Catalepsia Patológica

 

...Ela, sendo uma encantadora mulher, era alvo da inveja das demais e dos desejos dos homens. Ao seu surgir nas calçadas, com o sutil caminhar de modelo a desfilar numa passarela, tudo parava, todos/todas babavam com a sua insofismável beleza.

 

Glória – era esse o seu nome – não se alheava à cobiça que despertava. Sabia, sim, quão bonita era e os sentimentos que provocava. Todavia, ela era, também, muito gentil, educada e a todos tratava com inegável carinho. Esta era a maior dádiva de todas as suas belezas!

 

Dentre todos os seus admiradores se encontrava o Alberto, um bonito rapaz de tez morena, olhos verdes e cabelos loiros, encaracolados, lindo como um Anjo da Capela Sistina, descrito na obra de Michelangelo. Ele adorava a bela Glória com um guardado segredo sob todas as sete chaves. Sabia ele ser um amor impossível: Glória era muito rica, ele paupérrimo! Vivia de um emprego que não era alvo de nenhuma glória: era um lavador de cadáveres da Funerária Descanse em Paz, existente na sua cidade.

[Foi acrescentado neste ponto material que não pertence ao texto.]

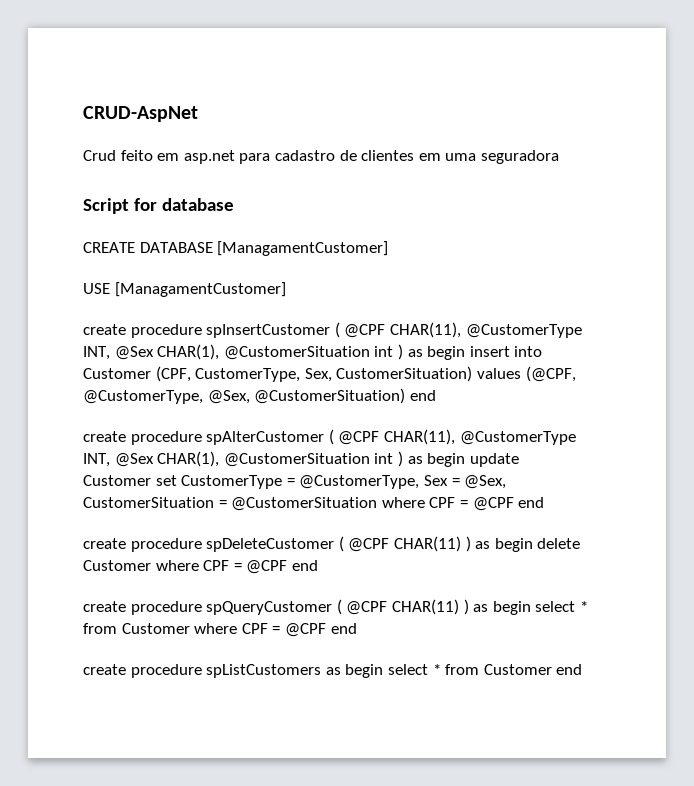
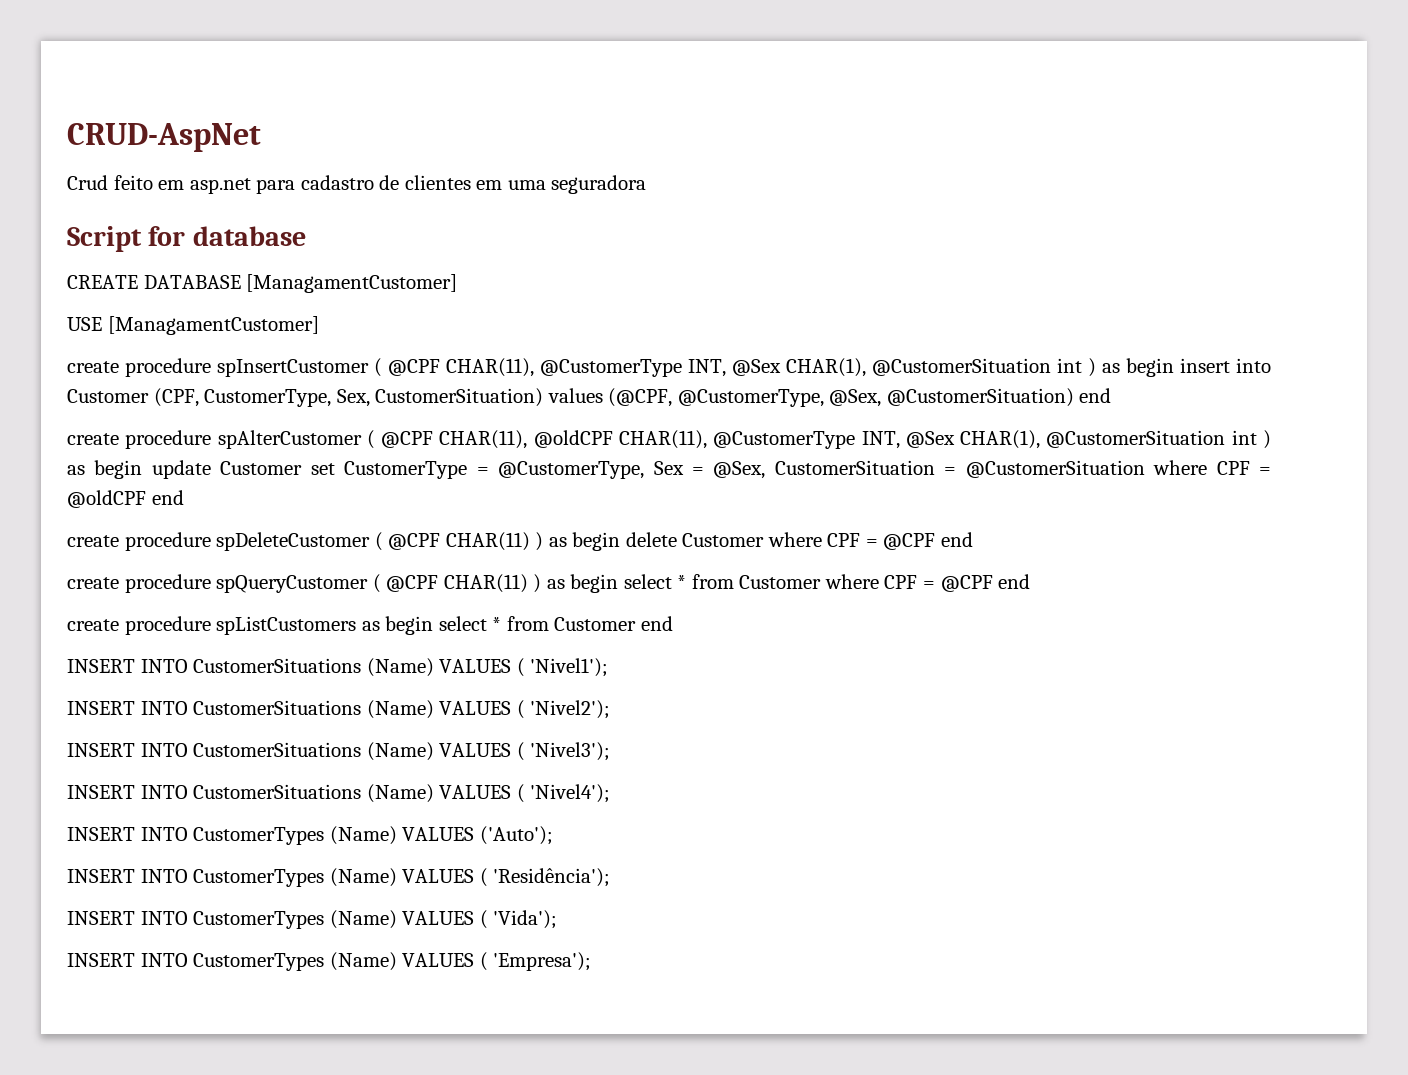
- create procedure spAlterCustomer ( @CPF CHAR(11), @CustomerType INT, @Sex CHAR(1), @CustomerSituation int ) as begin update Customer set CustomerType = @CustomerType, Sex = @Sex, CustomerSituation = @CustomerSituation where CPF = @CPF end
+ create procedure spAlterCustomer ( @CPF CHAR(11), @oldCPF CHAR(11), @CustomerType INT, @Sex CHAR(1), @CustomerSituation int ) as begin update Customer set CustomerType = @CustomerType, Sex = @Sex, CustomerSituation = @CustomerSituation where CPF = @oldCPF end
+ INSERT INTO CustomerSituations (Name) VALUES ( 'Nivel1');
+ INSERT INTO CustomerSituations (Name) VALUES ( 'Nivel2');
+ INSERT INTO CustomerSituations (Name) VALUES ( 'Nivel3');
+ INSERT INTO CustomerSituations (Name) VALUES ( 'Nivel4');
+ INSERT INTO CustomerTypes (Name) VALUES ('Auto');
+ INSERT INTO CustomerTypes (Name) VALUES ( 'Residência');
+ INSERT INTO CustomerTypes (Name) VALUES ( 'Vida');
+ INSERT INTO CustomerTypes (Name) VALUES ( 'Empresa');

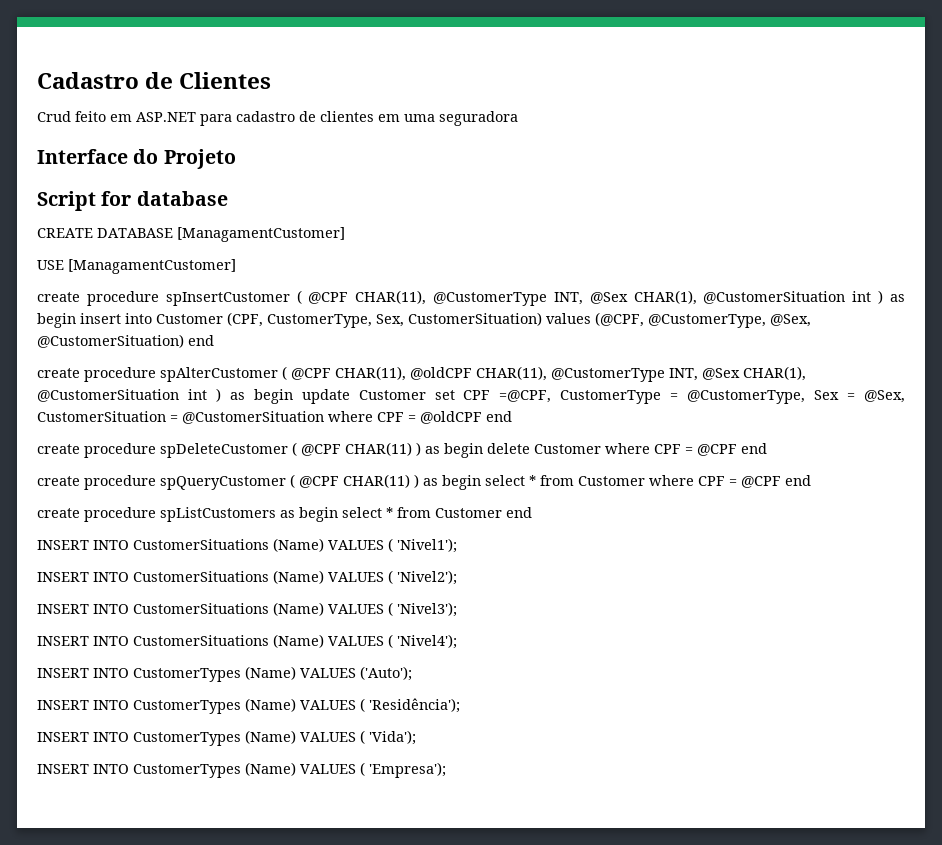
- CRUD-AspNet
+ Cadastro de Clientes
- Crud feito em asp.net para cadastro de clientes em uma seguradora
+ Crud feito em ASP.NET para cadastro de clientes em uma seguradora
+ Interface do Projeto
- create procedure spAlterCustomer ( @CPF CHAR(11), @oldCPF CHAR(11), @CustomerType INT, @Sex CHAR(1), @CustomerSituation int ) as begin update Customer set CustomerType = @CustomerType, Sex = @Sex, CustomerSituation = @CustomerSituation where CPF = @oldCPF end
+ create procedure spAlterCustomer ( @CPF CHAR(11), @oldCPF CHAR(11), @CustomerType INT, @Sex CHAR(1), @CustomerSituation int ) as begin update Customer set CPF =@CPF, CustomerType = @CustomerType, Sex = @Sex, CustomerSituation = @CustomerSituation where CPF = @oldCPF end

-Esqueça-a – sai dessa, meu! A Glória não é para o seu bico! – diziam os amigos que – mesmo por estar guardado a sete chaves – sabiam do seu segredo por ser visível nos olhos de um pobretão amante que morria de amores pela Glória: um inglório e impossível amor!

 

Naquela fria manhã de domingo, ele estava terminando de lavar um corpo, quando adentra o recinto uma maca trazendo outro cadáver a ser preparado, para as solenidades fúnebres.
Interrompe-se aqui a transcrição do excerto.